PoetryDave White on 08 Dec 2008 02:15 pm
I)
I married a woman named Baberaham Lincoln and we grew
the same mustache,
moved to Ann Arbor in a Wooden Station Wagon
listening to Funk Rock and Joe Piscopo
Spoken Word.
Spinning wheels, ’round and ’round, cross
coordinated dusky streets, literally littered
with skateboarding gas station attendants—
those who speak naked testimonials
into inexpensive camcorders; their
Eyeballs in debt,
praying on Sundays for adjustable rate public relations.
Reality is roadtripping
through two-thousand and eight American televisions
affixed via Satellite to brawny Beijing,
Broadcasting from atop the astroturf
at the Center of Sport.
II)
We’ve spent an extra night or two by the strip mall
hotel swimming pool,
under the shadow of Tiger Woods barefoot
on the Euphrates, orchestrating
a public Telethon between Rival Teams
within our own delegation.
J. Harvie Wilkinson and Sonia Sotomayor,
Babe and Me, in the pool with knee-high holy socks,
racing via Segway from Lake Itasca to Ancient Carchemish,
Grabbing roadside water bottles
from an elderly Wall*Mart greeter
insisting “God Hates FAQs,”
propping 8 Shepards under XMas lighting
behind a formerly segregated lunch counter;
a Phelpsian Feat.
One World, One Dream,
until the River ran dry and we found our missing boots
and then beat each other up.
III)
My nose is broken, my diamond teeth are bloody
and I can no longer afford my Asthma medication.

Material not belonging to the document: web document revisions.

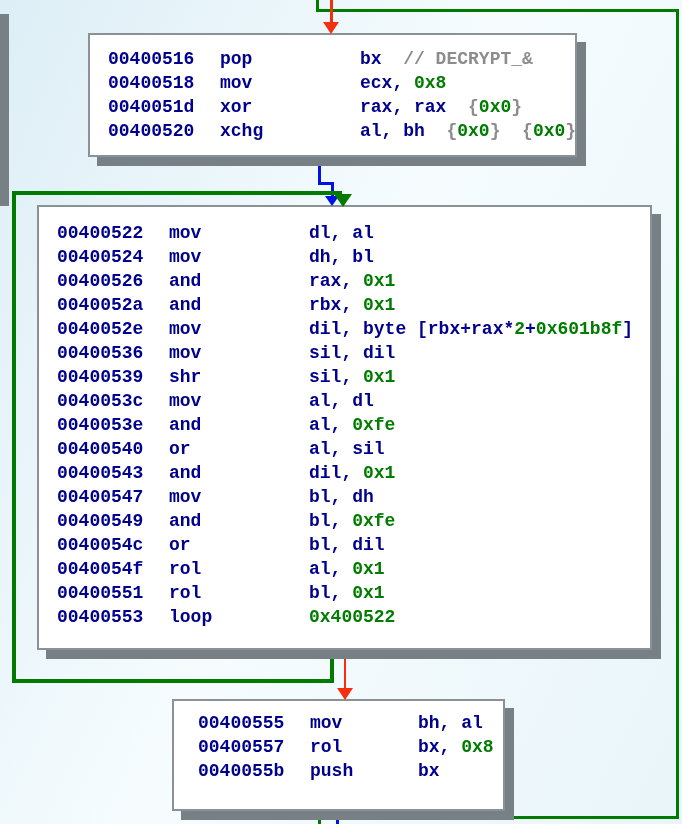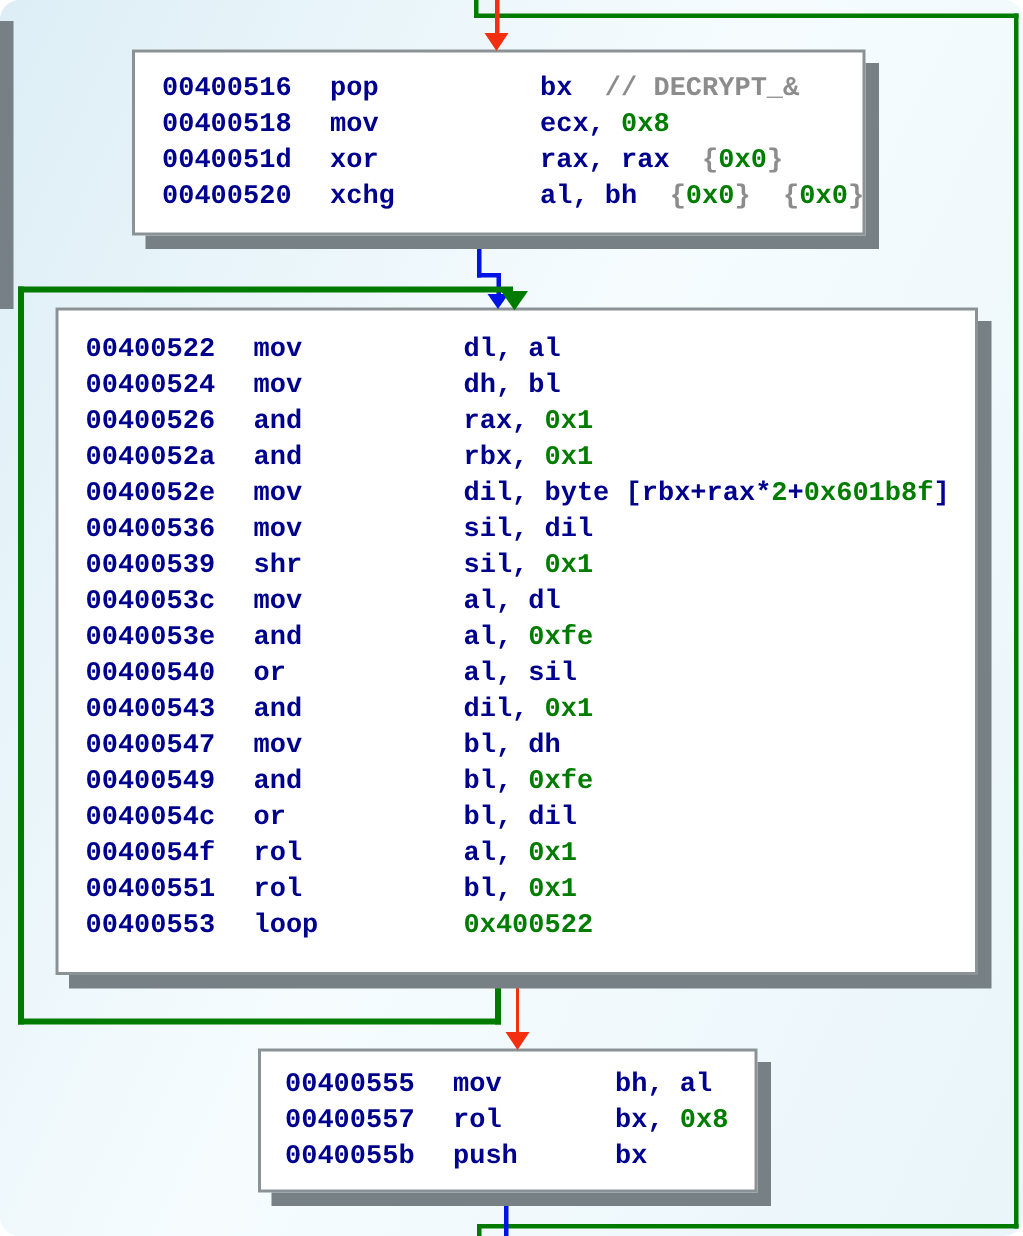--- a/index.html
+++ b/index.html
@@ -13,7 +13,7 @@
     position:relative; width:682px; height:824px; overflow:hidden;
     background:linear-gradient(115deg, var(--bg1) 0%, var(--bg2) 48%, var(--bg3) 100%);
     font-family:"Liberation Mono","DejaVu Sans Mono",monospace;
-    font-weight:700; font-size:18px;border-radius:13px;
+    font-weight:700; font-size:18px;
   }
   .node{
     position:absolute; background:var(--node-bg);

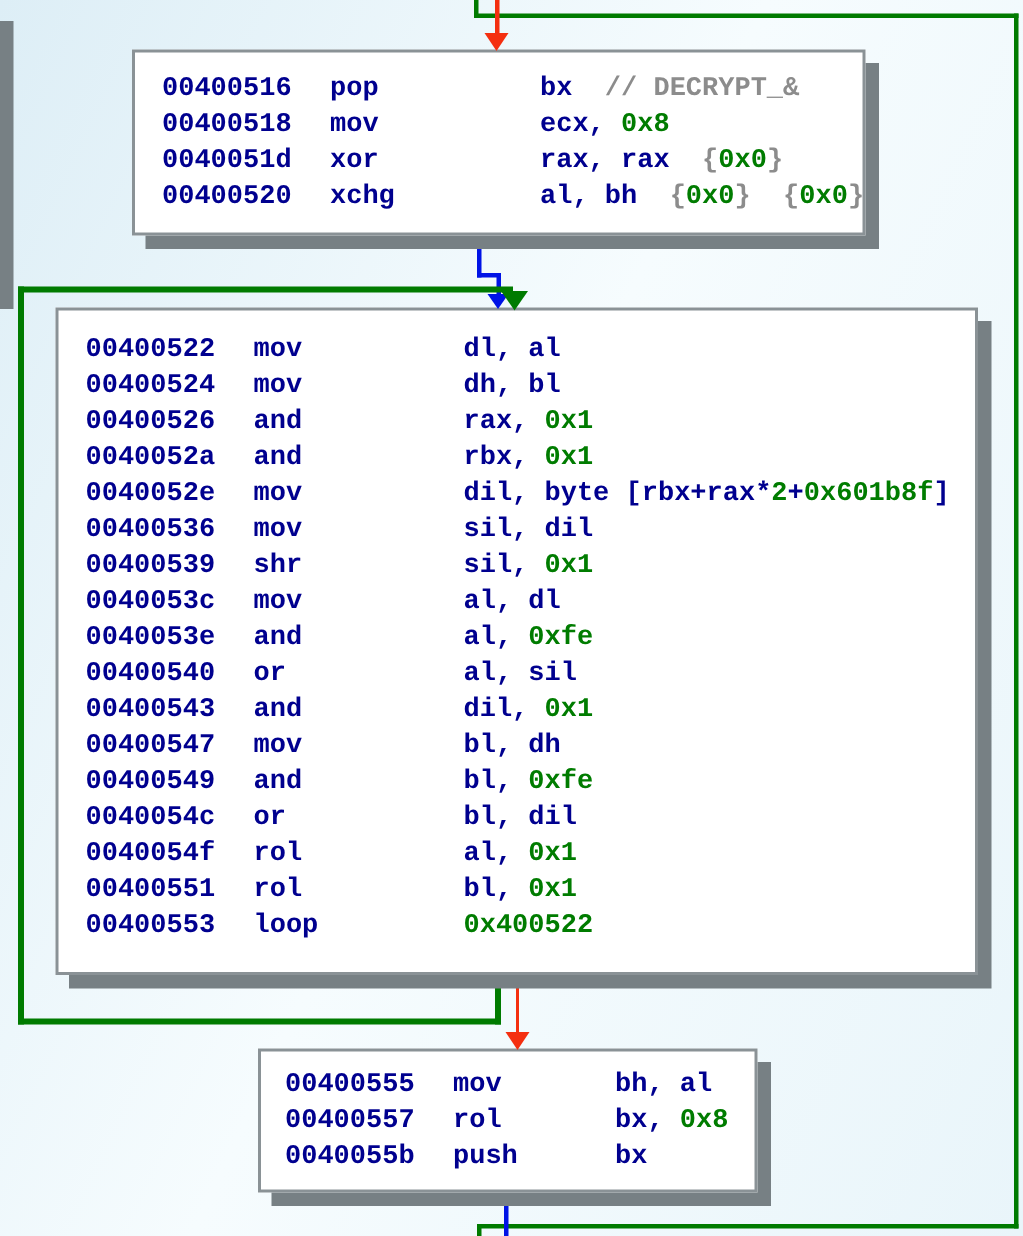--- a/index.html
+++ b/index.html
@@ -79,7 +79,7 @@
     <div class="code"><div class="line"><span class="a">00400522</span><span class="m">mov</span><span><span class="t-n">dl, al</span></span></div><div class="line"><span class="a">00400524</span><span class="m">mov</span><span><span class="t-n">dh, bl</span></span></div><div class="line"><span class="a">00400526</span><span class="m">and</span><span><span class="t-n">rax, </span><span class="t-g">0x1</span></span></div><div class="line"><span class="a">0040052a</span><span class="m">and</span><span><span class="t-n">rbx, </span><span class="t-g">0x1</span></span></div><div class="line"><span class="a">0040052e</span><span class="m">mov</span><span><span class="t-n">dil, byte [rbx+rax*</span><span class="t-g">2</span><span class="t-n">+</span><span class="t-g">0x601b8f</span><span class="t-n">]</span></span></div><div class="line"><span class="a">00400536</span><span class="m">mov</span><span><span class="t-n">sil, dil</span></span></div><div class="line"><span class="a">00400539</span><span class="m">shr</span><span><span class="t-n">sil, </span><span class="t-g">0x1</span></span></div><div class="line"><span class="a">0040053c</span><span class="m">mov</span><span><span class="t-n">al, dl</span></span></div><div class="line"><span class="a">0040053e</span><span class="m">and</span><span><span class="t-n">al, </span><span class="t-g">0xfe</span></span></div><div class="line"><span class="a">00400540</span><span class="m">or</span><span><span class="t-n">al, sil</span></span></div><div class="line"><span class="a">00400543</span><span class="m">and</span><span><span class="t-n">dil, </span><span class="t-g">0x1</span></span></div><div class="line"><span class="a">00400547</span><span class="m">mov</span><span><span class="t-n">bl, dh</span></span></div><div class="line"><span class="a">00400549</span><span class="m">and</span><span><span class="t-n">bl, </span><span class="t-g">0xfe</span></span></div><div class="line"><span class="a">0040054c</span><span class="m">or</span><span><span class="t-n">bl, dil</span></span></div><div class="line"><span class="a">0040054f</span><span class="m">rol</span><span><span class="t-n">al, </span><span class="t-g">0x1</span></span></div><div class="line"><span class="a">00400551</span><span class="m">rol</span><span><span class="t-n">bl, </span><span class="t-g">0x1</span></span></div><div class="line"><span class="a">00400553</span><span class="m">loop</span><span><span class="t-g">0x400522</span></span></div></div>
   </div>
 
-  <div class="node narrow" style="left:172px; top:699px; width:333px; height:96px; padding:10px 0 0 16px;">
+  <div class="node narrow" style="left:172px; top:699px; width:333px; height:112px; padding:10px 0 0 24px;">
     <div class="code"><div class="line"><span class="a">00400555</span><span class="m">mov</span><span><span class="t-n">bh, al</span></span></div><div class="line"><span class="a">00400557</span><span class="m">rol</span><span><span class="t-n">bx, </span><span class="t-g">0x8</span></span></div><div class="line"><span class="a">0040055b</span><span class="m">push</span><span><span class="t-n">bx</span></span></div></div>
   </div>
 

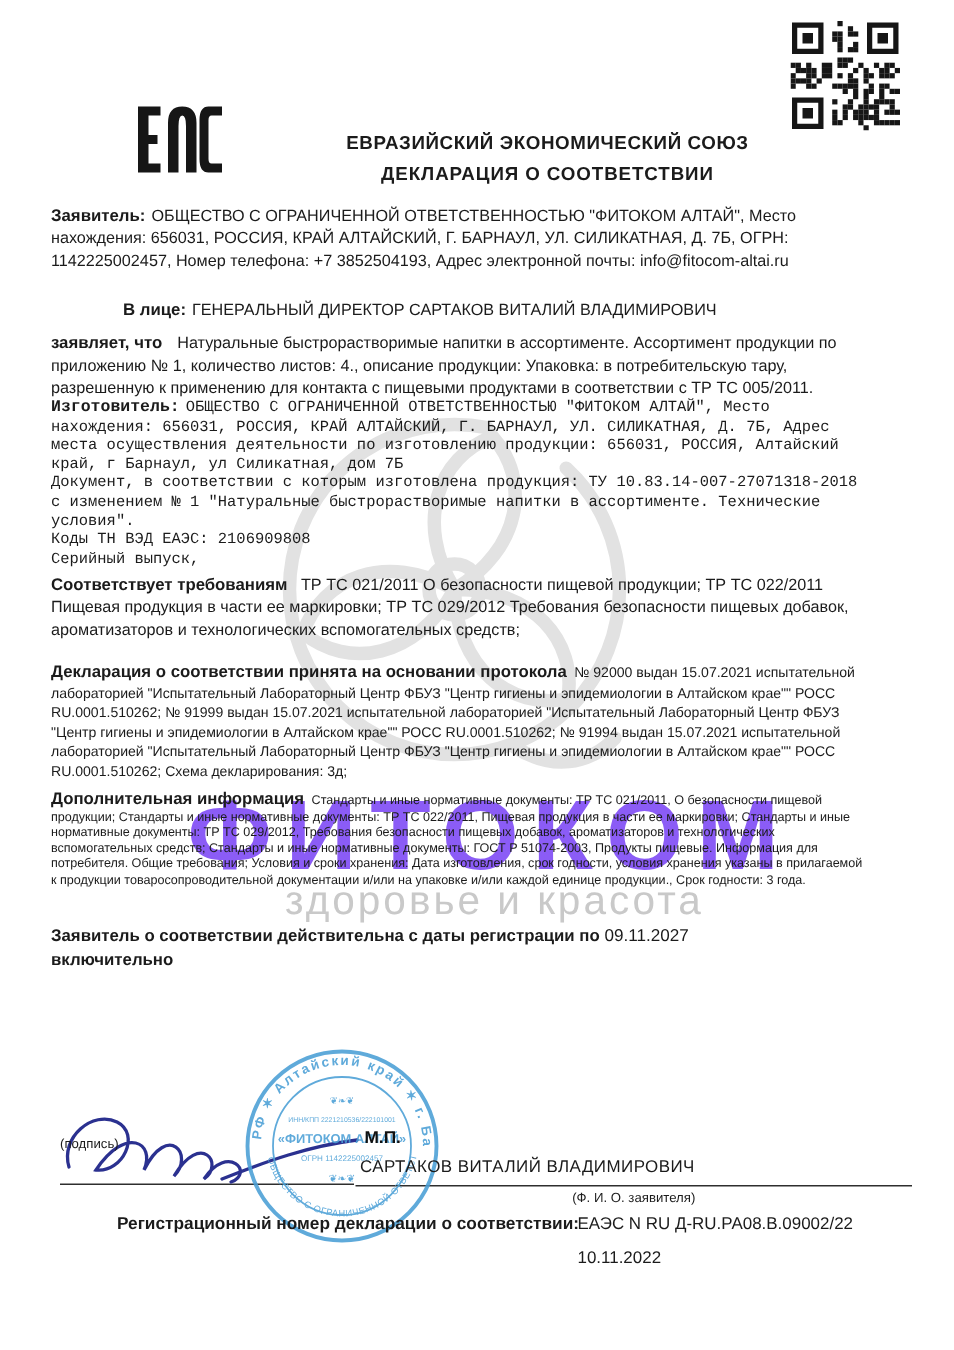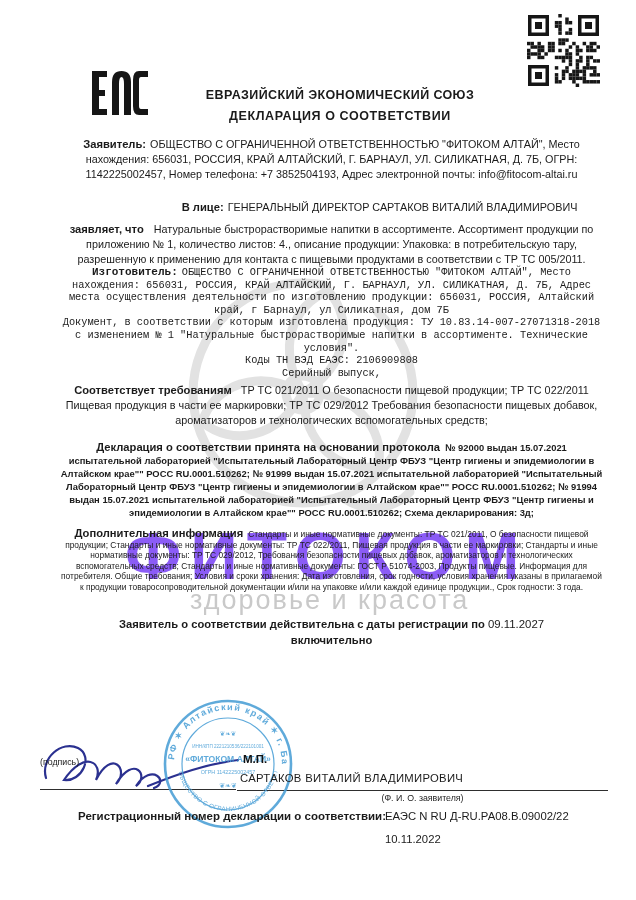--- a/index.html
+++ b/index.html
@@ -8,7 +8,7 @@
   .abs{position:absolute;}
   
   .eac{left:92px;top:70px;z-index:1;}
-  .doc-titles{left:120px;top:88px;width:440px;text-align:center;z-index:1;}
+  .doc-titles{left:120px;top:88px;width:440px;text-align:center;z-index:1;padding-left:25px;}
   .doc-titles .t1{font-size:12.5px;font-weight:bold;letter-spacing:.4px;}
   .doc-titles .t2{font-size:12.5px;font-weight:bold;letter-spacing:.6px;margin-top:7px;}
   .qr{left:527px;top:14px;z-index:1;}

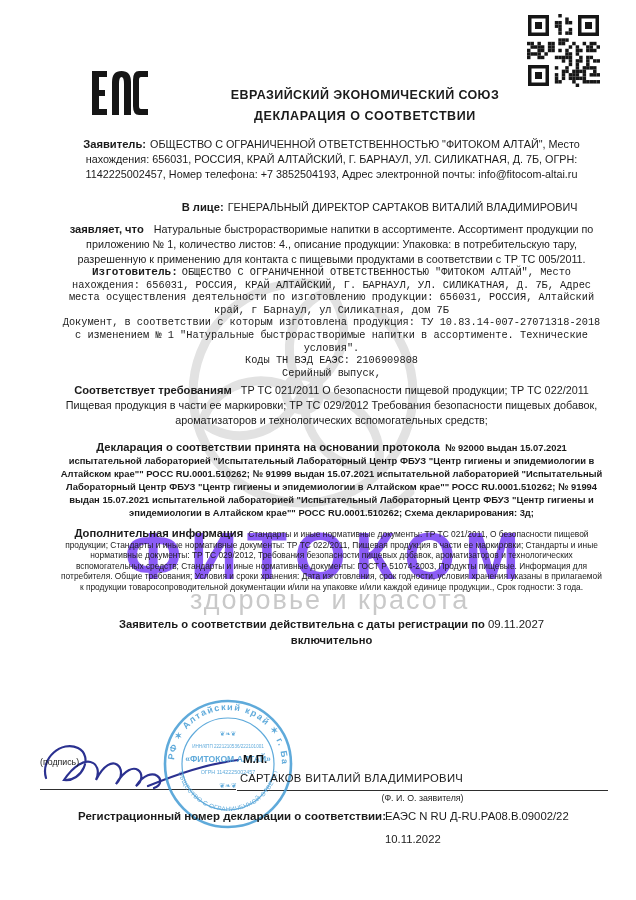--- a/index.html
+++ b/index.html
@@ -13,7 +13,7 @@
   .doc-titles .t2{font-size:12.5px;font-weight:bold;letter-spacing:.6px;margin-top:7px;}
   .qr{left:527px;top:14px;z-index:1;}
   
-  .para{left:59px;width:545px;z-index:1;font-size:10.8px;line-height:15px;text-align:center;}
+  .para{left:34px;width:545px;z-index:1;font-size:10.8px;line-height:15px;text-align:left;}
   .para b{font-size:11.2px;}
   .lbl{margin-right:4px;}
   .lbl-big{font-size:12.3px;margin-right:5px;}

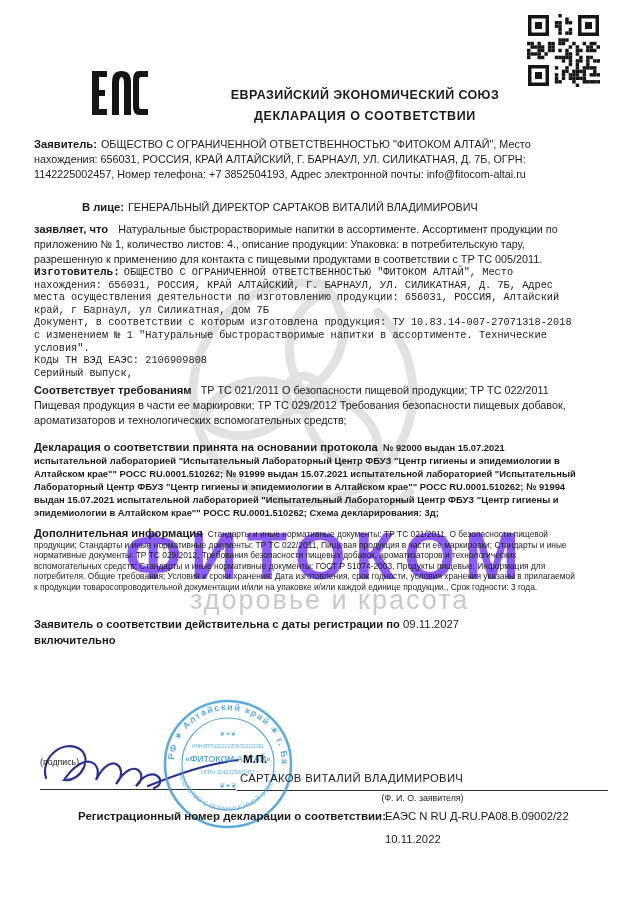--- a/index.html
+++ b/index.html
@@ -17,7 +17,7 @@
   .para b{font-size:11.2px;}
   .lbl{margin-right:4px;}
   .lbl-big{font-size:12.3px;margin-right:5px;}
-  .small-text{font-size:9.4px;line-height:13px;font-weight:bold;}
+  .small-text{font-size:9.4px;line-height:13px;}
   .tiny-text{font-size:8.4px;line-height:10.6px;}
   .mfr{font-size:10.3px;line-height:12.6px;font-family:Liberation Mono, monospace;}
   .validity{font-weight:bold;font-size:11.4px;line-height:15.5px;}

But there’s more in the River,
water once again in the River…
Old Babe and the Young Hawaiian, racing via foot once more,
naked and wheezing under proud flown American flags,
eating Apple Pies and Doughnut Sticks, knowing
River HOPE is a spring internal,
spilling over the top of the Keban Damn,
descending until the leveed mouth of New Orleans,
wiping any anti-freeze from the shiny pavement,
)
Clean whistles by the twentieth Sunrise of January.